Стражник все еще колебался.
Тут Нестерко вспомнил о грамотке и спросил:
— Грамоту разумеешь?
— Нет, — вздохнул стражник.
— Тогда читай! — Нестерко извлек из кармана грамотку бабки Акулины. — Видишь? Подорожное предписание! И печать! — ткнул он пальцем в образок на ленточке.
— Раз предписание, тогда, конечно, — уважительно проговорил стражник.
Он уселся на лошадь, сзади него сел Нестерко, торбу со щенком Нестерко уложил на спине. Лошадь тяжело поскакала по дороге.

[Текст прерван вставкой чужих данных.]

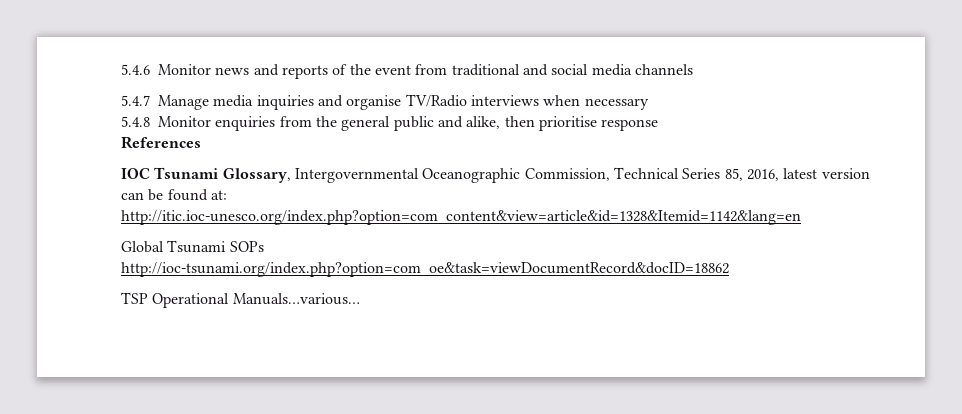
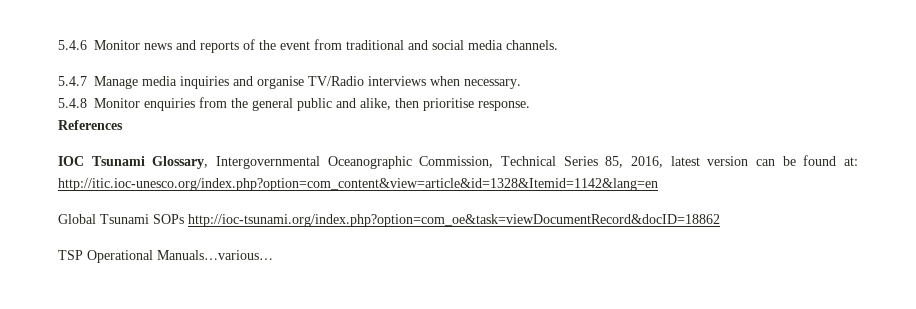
- 5.4.6 Monitor news and reports of the event from traditional and social media channels
+ 5.4.6 Monitor news and reports of the event from traditional and social media channels.
- 5.4.7 Manage media inquiries and organise TV/Radio interviews when necessary
+ 5.4.7 Manage media inquiries and organise TV/Radio interviews when necessary.
- 5.4.8 Monitor enquiries from the general public and alike, then prioritise response
+ 5.4.8 Monitor enquiries from the general public and alike, then prioritise response.

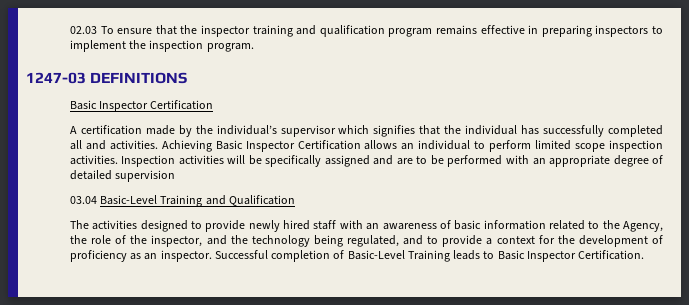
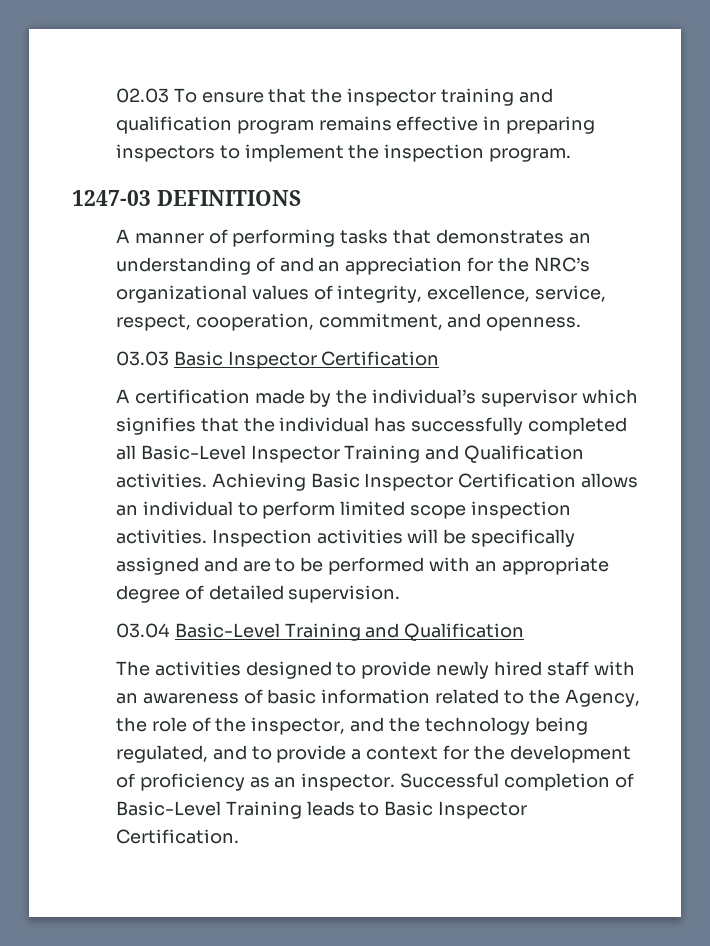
  1247-03 DEFINITIONS
- Basic Inspector Certification
+ A manner of performing tasks that demonstrates an understanding of and an appreciation for the NRC’s organizational values of integrity, excellence, service, respect, cooperation, commitment, and openness.
+ 03.03 Basic Inspector Certification
- A certification made by the individual’s supervisor which signifies that the individual has successfully completed all and activities.
+ A certification made by the individual’s supervisor which signifies that the individual has successfully completed all Basic-Level Inspector Training and Qualification activities.
- Inspection activities will be specifically assigned and are to be performed with an appropriate degree of detailed supervision
+ Inspection activities will be specifically assigned and are to be performed with an appropriate degree of detailed supervision.

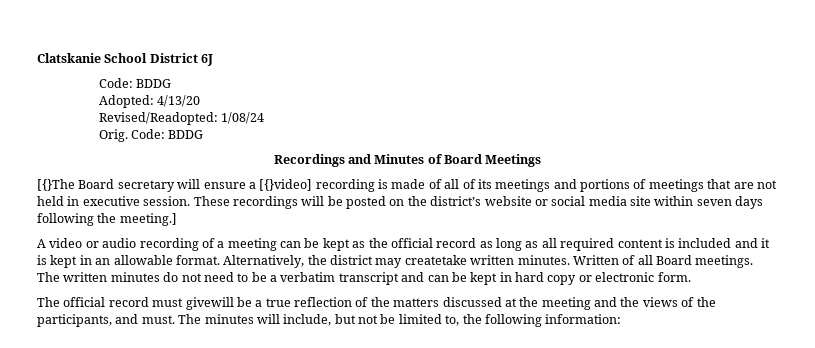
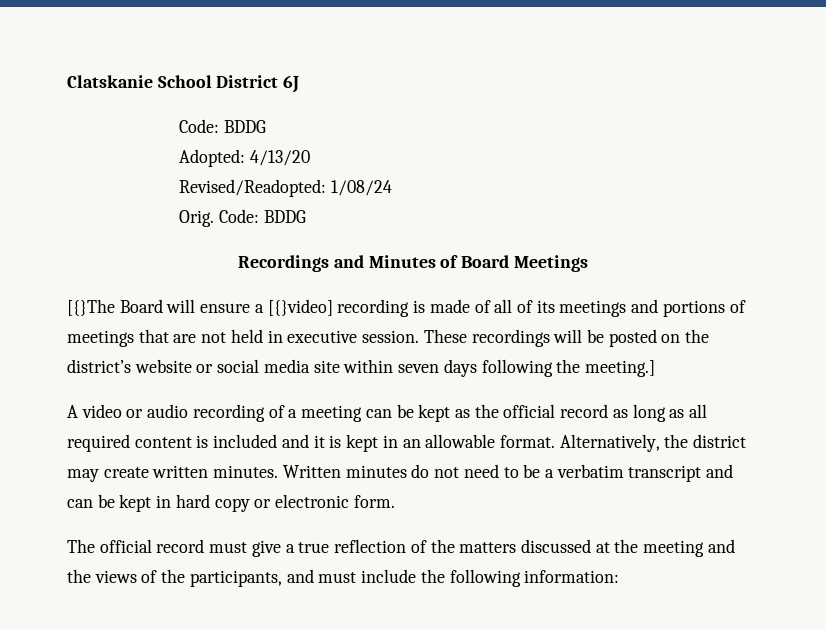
- [{}The Board secretary will ensure a [{}video] recording is made of all of its meetings and portions of meetings that are not held in executive session.
+ [{}The Board will ensure a [{}video] recording is made of all of its meetings and portions of meetings that are not held in executive session.
- Alternatively, the district may createtake written minutes.
+ Alternatively, the district may create written minutes.
- Written of all Board meetings. The written minutes do not need to be a verbatim transcript and can be kept in hard copy or electronic form.
+ Written minutes do not need to be a verbatim transcript and can be kept in hard copy or electronic form.
- The official record must givewill be a true reflection of the matters discussed at the meeting and the views of the participants, and must. The minutes will include, but not be limited to, the following information:
+ The official record must give a true reflection of the matters discussed at the meeting and the views of the participants, and must include the following information:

…Пан Печенка старательно изображал умирающего от горя наследника. Он лежал в кресле, укутанный и перевязанный, и время от времени радостно улыбался. Но, спохватившись, снова принимал страдальческую мину.
Сотни планов роились в панской голове. Уже был продуман до мельчайших подробностей план перестройки псарни и конюшни в дядюшкином имении, отвод новых угодий под охоту, обмен лишних мужиков с семьями на различные заморские товары… Ах, как сладостно мечтать об истинно панской жизни!
Внизу в людской, послышался шум. Печенка насторожился: что случилось? Там, внизу, сидит стражник, бояться нечего, но все-таки…
— Поздравлять вас, пане, пришли! — сказала с поклоном бабка Гапка. — Дворня и псари!
— Пусть войдут, — милостиво разрешил Печенка.
Псарь, кучер и стражник, чтобы не поздравлять пана с пустыми руками, сложили собранные по деревне яйца в большое решето и гуськом поднимались по лестнице. Условлено было так: псарь шагает первым и несет решето, за ним — стражник, а последним — кучер. Псарь должен был сказать: «Поздравляем пана с наследством!» А стражник продолжить: «И с новым добром!». А кучер закончить: «И с новым богатством! Не забывайте нас своими милостями!»